*** Available records ***

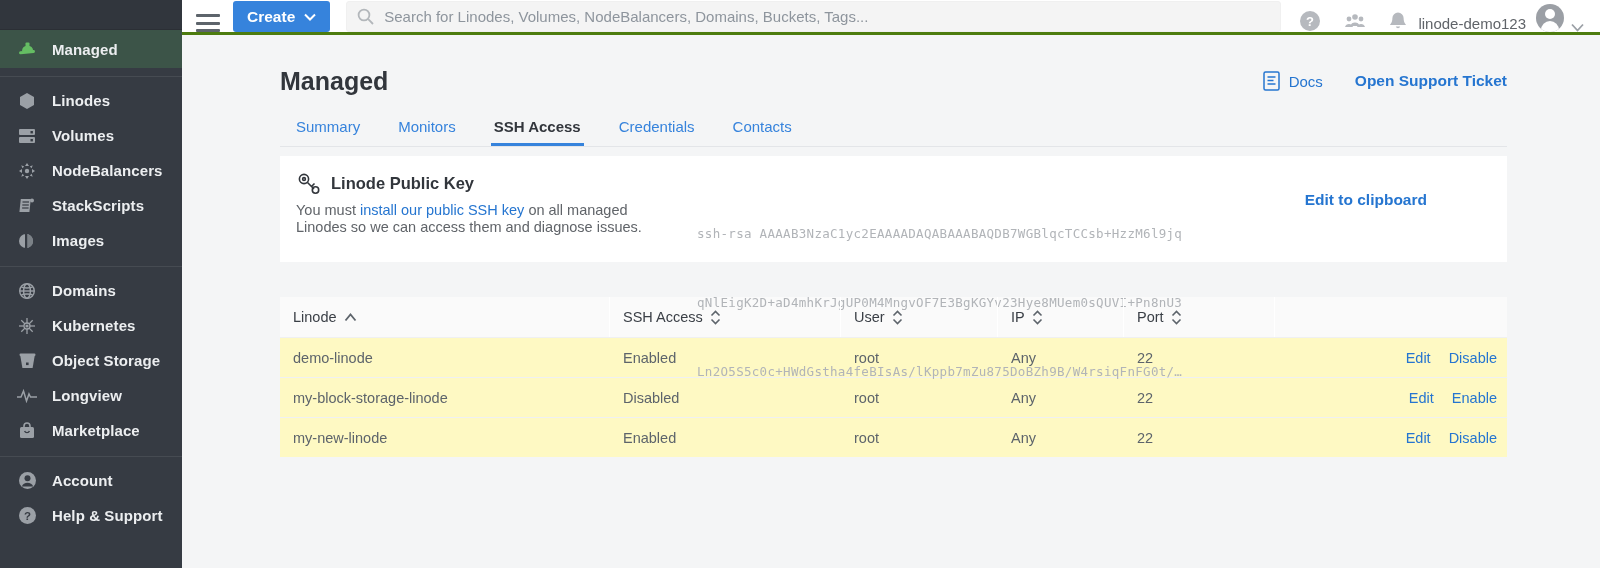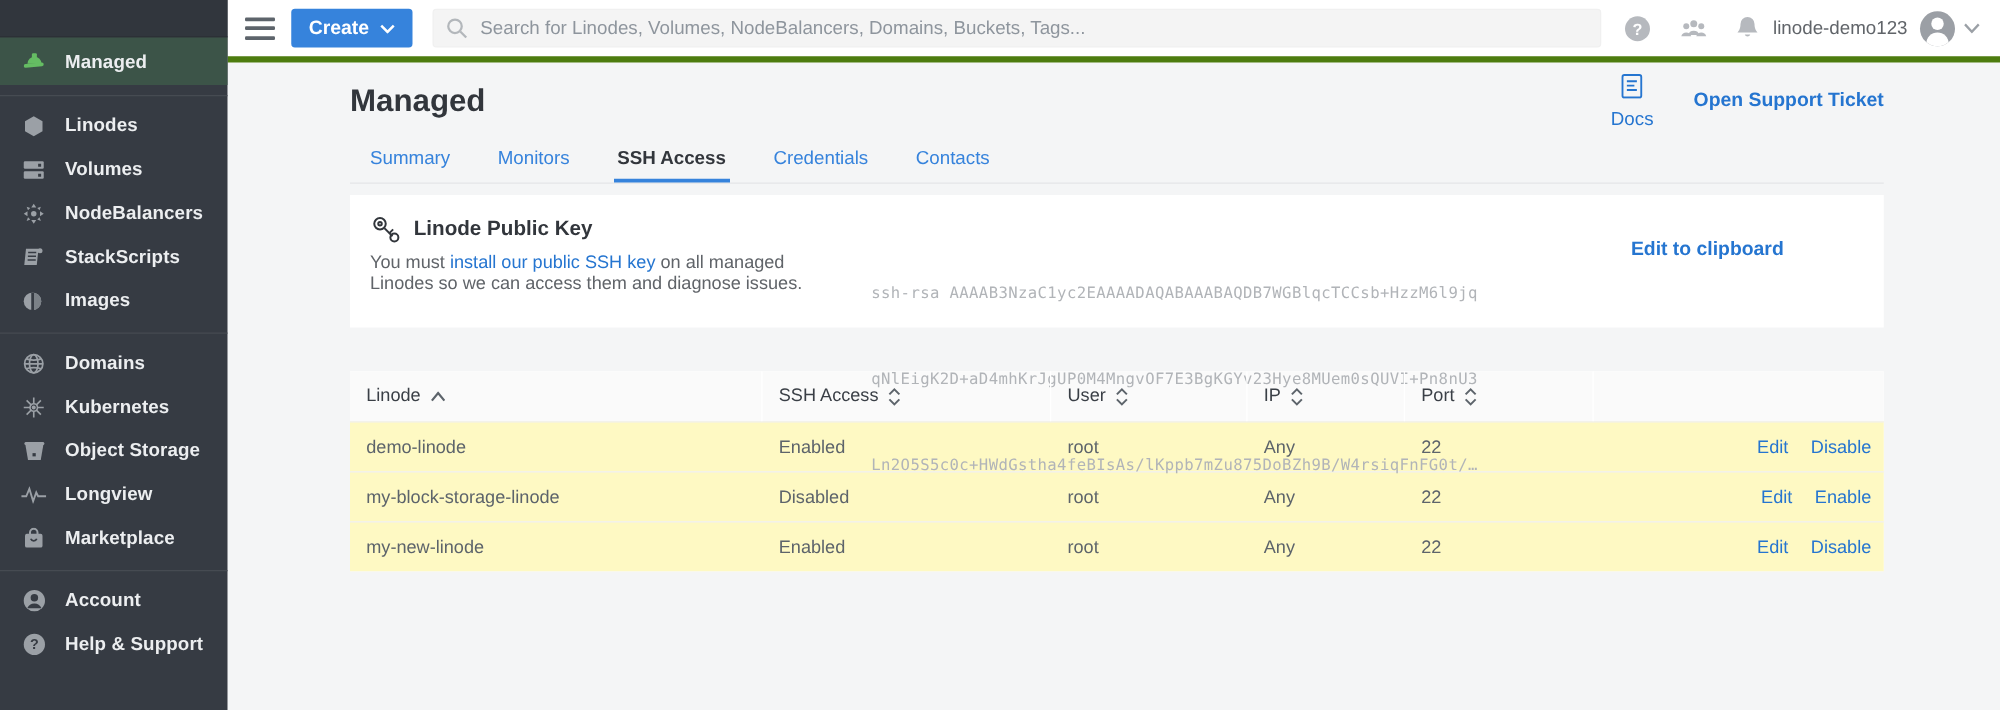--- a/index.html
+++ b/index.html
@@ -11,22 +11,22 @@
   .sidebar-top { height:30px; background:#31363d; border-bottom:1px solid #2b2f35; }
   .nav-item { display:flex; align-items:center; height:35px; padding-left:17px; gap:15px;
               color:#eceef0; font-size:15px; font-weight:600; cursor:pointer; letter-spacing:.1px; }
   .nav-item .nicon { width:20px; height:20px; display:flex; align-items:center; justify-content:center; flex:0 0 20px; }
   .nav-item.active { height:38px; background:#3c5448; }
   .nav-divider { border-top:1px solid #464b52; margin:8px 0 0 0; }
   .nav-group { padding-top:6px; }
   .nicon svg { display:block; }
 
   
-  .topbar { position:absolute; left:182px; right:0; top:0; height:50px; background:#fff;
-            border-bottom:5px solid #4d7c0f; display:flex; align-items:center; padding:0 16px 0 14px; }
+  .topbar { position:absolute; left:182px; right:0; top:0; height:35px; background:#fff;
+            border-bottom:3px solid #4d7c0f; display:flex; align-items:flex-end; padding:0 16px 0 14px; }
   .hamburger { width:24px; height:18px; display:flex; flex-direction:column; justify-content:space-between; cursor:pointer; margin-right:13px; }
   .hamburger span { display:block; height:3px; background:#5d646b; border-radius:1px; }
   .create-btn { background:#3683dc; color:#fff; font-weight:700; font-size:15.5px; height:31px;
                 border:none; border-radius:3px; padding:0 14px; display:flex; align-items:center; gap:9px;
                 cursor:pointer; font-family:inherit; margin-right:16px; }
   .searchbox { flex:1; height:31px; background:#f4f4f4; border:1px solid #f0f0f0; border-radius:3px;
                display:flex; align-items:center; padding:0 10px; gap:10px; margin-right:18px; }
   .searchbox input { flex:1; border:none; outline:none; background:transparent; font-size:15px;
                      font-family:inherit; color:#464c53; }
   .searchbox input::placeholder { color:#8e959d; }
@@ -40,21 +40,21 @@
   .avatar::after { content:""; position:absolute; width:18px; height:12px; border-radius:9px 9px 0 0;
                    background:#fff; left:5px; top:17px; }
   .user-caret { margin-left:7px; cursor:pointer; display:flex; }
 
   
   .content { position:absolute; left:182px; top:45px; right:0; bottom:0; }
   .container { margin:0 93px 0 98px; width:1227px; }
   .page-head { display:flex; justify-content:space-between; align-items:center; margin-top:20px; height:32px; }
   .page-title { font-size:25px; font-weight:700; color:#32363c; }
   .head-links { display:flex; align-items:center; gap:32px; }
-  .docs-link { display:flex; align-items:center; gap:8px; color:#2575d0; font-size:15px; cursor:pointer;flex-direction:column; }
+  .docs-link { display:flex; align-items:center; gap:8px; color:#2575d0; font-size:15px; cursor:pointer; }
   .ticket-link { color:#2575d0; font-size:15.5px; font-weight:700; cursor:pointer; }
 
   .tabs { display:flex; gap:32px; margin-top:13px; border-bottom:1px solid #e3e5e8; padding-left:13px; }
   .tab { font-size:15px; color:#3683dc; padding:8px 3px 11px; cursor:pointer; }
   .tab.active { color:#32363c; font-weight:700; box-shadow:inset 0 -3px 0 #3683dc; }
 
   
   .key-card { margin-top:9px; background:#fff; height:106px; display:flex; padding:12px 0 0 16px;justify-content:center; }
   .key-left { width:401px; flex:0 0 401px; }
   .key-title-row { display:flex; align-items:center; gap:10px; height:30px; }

*** End of Available records ***

__Work required__:
Show all lines of the material in which the word "hamburger" can be found.

__Task output__:
   .hamburger { width:24px; height:18px; display:flex; flex-direction:column; justify-content:space-between; cursor:pointer; margin-right:13px; }
   .hamburger span { display:block; height:3px; background:#5d646b; border-radius:1px; }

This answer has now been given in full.